Resolution of TB cases may be time-dependent but not drug-dependent
M tuberculosis complex bacteria (MTBC) were detected in all three groups at day 0, and both the proportion of cases breathing MTBC and the number of bacteria were comparable across the groups. Over 6 months, both the burden of bacteria and clinical symptoms in study participants abated. However, this was similar across all three groups – treatment with antibiotics did not affect bacterial burden or symptoms. This implies that the resolution of TB cases is time-dependent but not drug-dependent. Additionally, TB transmission is potentially independent of symptom severity, so sub-clinical or undiagnosed cases may be spreading the infection undetected.

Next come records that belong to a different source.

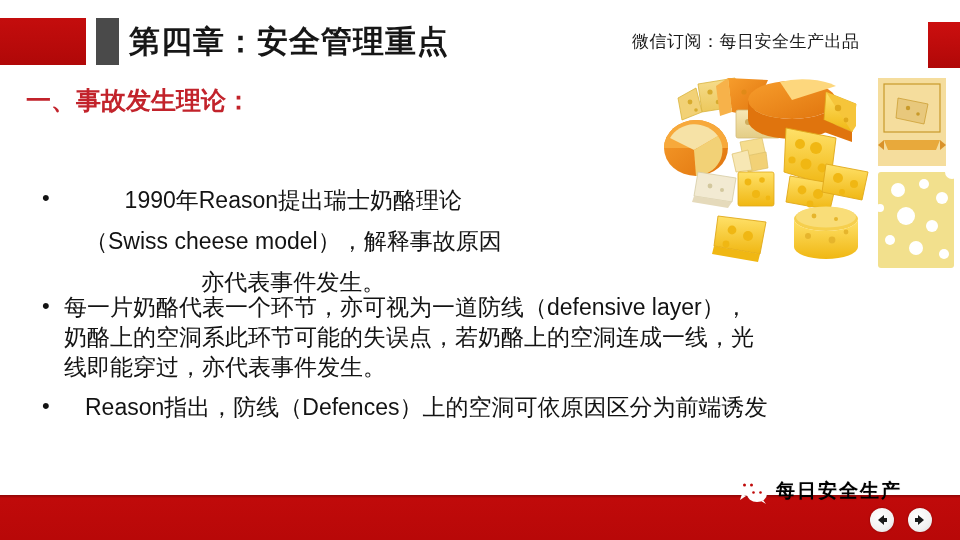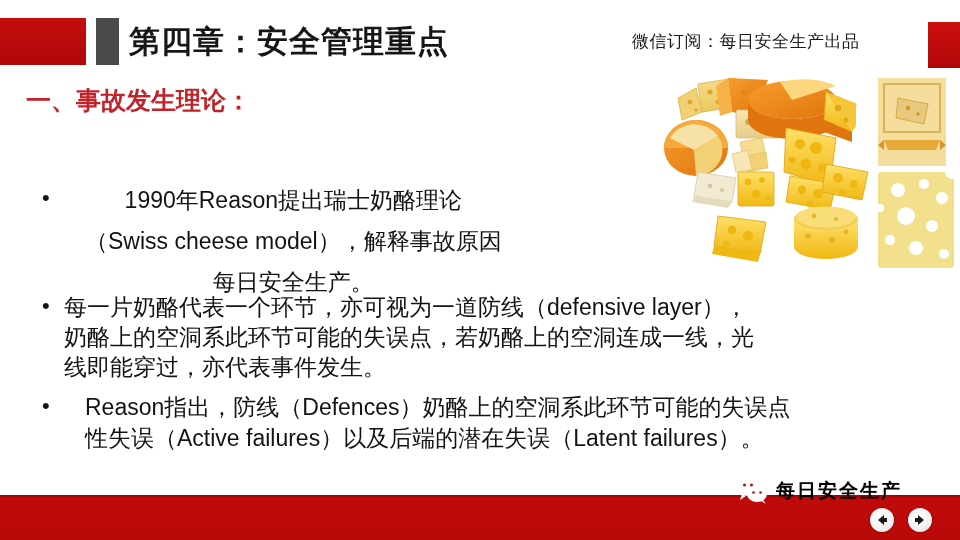--- a/index.html
+++ b/index.html
@@ -136,7 +136,7 @@
       <span class="body">
         <span class="ln">1990年Reason提出瑞士奶酪理论</span>
         <span class="ln">（Swiss cheese model），解释事故原因</span>
-        <span class="ln">每日安全生产。</span>
+        <span class="ln">亦代表事件发生。</span>
       </span>
     </div>
 

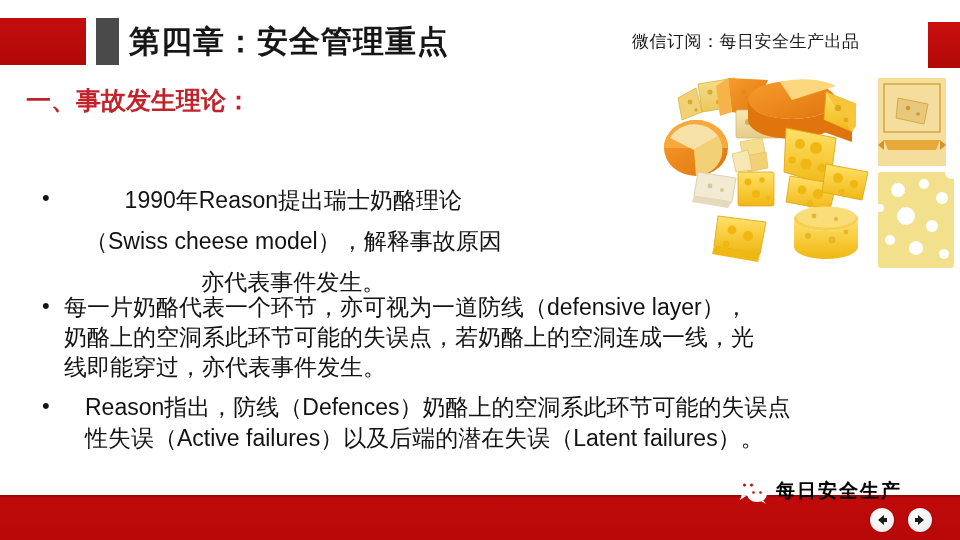--- a/index.html
+++ b/index.html
@@ -152,7 +152,7 @@
     <div class="bullet" id="b3">
       <span class="dot">•</span>
       <span class="body">
-        <span class="ln">Reason指出，防线（Defences）奶酪上的空洞系此环节可能的失误点</span>
+        <span class="ln">Reason指出，防线（Defences）上的空洞可依原因区分为前端诱发</span>
         <span class="ln">性失误（Active failures）以及后端的潜在失误（Latent failures）。</span>
       </span>
     </div>

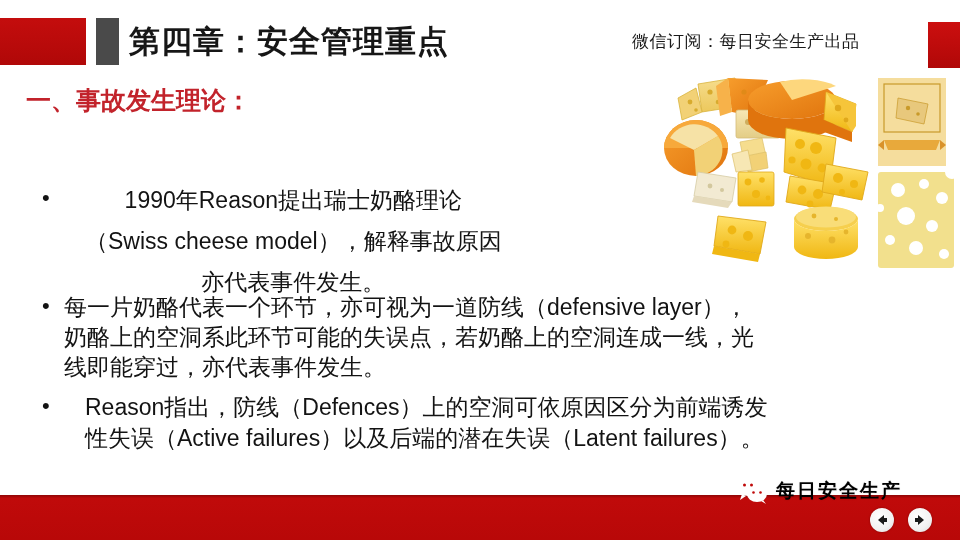--- a/index.html
+++ b/index.html
@@ -153,7 +153,6 @@
       <span class="dot">•</span>
       <span class="body">
         <span class="ln">Reason指出，防线（Defences）上的空洞可依原因区分为前端诱发</span>
-        <span class="ln">性失误（Active failures）以及后端的潜在失误（Latent failures）。</span>
       </span>
     </div>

In response to this finding, the researchers confirmed that the bacteria in the bioaerosol samples were MTBC via DNA sequencing and microscopy. They found that the bacteria were metabolically active (alive) but missing their characteristic acid-fast stain. This has been previously seen in infectious MTBC as early as 1883. The researchers successfully grew very few samples, but MTBC is notoriously difficult to grow from clinical specimens. It is yet to be determined whether the bacteria collected in this study are capable of infection, and this will likely be the subject of further study.
GlobalData epidemiologists predict approximately 3.7 million diagnosed incident cases of TB by the end of 2024 in the 16MM [mature markets]: Australia, Brazil, China, France, Germany, India, Italy, Japan, Mexico, Russia, South Africa, South Korea, Spain, the UK and the US) by the end of 2024. The results of this bioaerosol study suggest that sustained transmission of TB that yields this high case count may be due to transmission from undiagnosed and drug-treated cases alongside active infections. If this is confirmed, then new case definitions and methods of infection control may be needed to curb the spread of TB in the future.